» **Data to examine**:
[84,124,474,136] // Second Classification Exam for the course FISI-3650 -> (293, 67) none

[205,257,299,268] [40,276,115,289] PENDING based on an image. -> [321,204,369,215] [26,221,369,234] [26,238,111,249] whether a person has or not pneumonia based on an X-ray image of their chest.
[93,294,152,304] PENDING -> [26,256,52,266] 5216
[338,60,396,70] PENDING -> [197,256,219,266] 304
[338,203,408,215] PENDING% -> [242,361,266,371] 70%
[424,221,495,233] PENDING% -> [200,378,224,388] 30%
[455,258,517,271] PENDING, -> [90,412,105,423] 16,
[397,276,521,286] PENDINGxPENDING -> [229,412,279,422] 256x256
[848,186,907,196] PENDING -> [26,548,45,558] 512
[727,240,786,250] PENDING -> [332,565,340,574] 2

...

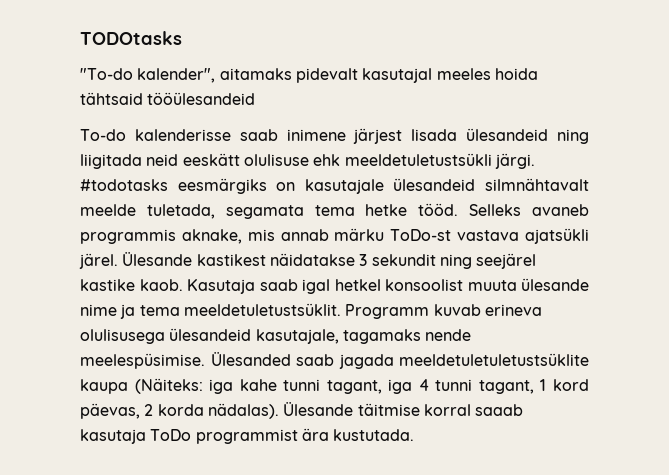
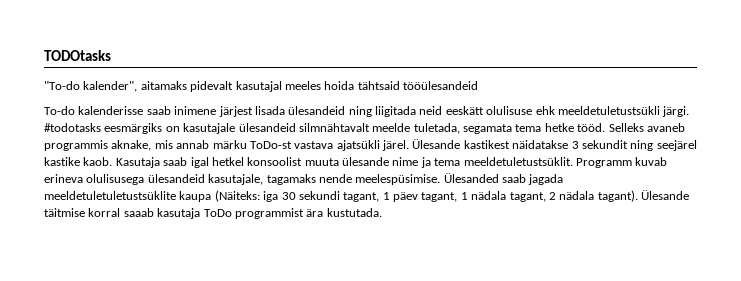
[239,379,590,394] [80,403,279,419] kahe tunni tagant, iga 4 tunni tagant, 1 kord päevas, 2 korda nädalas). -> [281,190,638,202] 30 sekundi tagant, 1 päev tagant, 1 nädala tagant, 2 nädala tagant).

» **Aim of the exercise**: All lines above from the one with "[338,60,396,70] PENDING ->" to the one with "[727,240,786,250] PENDING ->", inclusive, should be copied exactly, and no other lines.

» **Answer to this exercise**:
[338,60,396,70] PENDING -> [197,256,219,266] 304
[338,203,408,215] PENDING% -> [242,361,266,371] 70%
[424,221,495,233] PENDING% -> [200,378,224,388] 30%
[455,258,517,271] PENDING, -> [90,412,105,423] 16,
[397,276,521,286] PENDINGxPENDING -> [229,412,279,422] 256x256
[848,186,907,196] PENDING -> [26,548,45,558] 512
[727,240,786,250] PENDING -> [332,565,340,574] 2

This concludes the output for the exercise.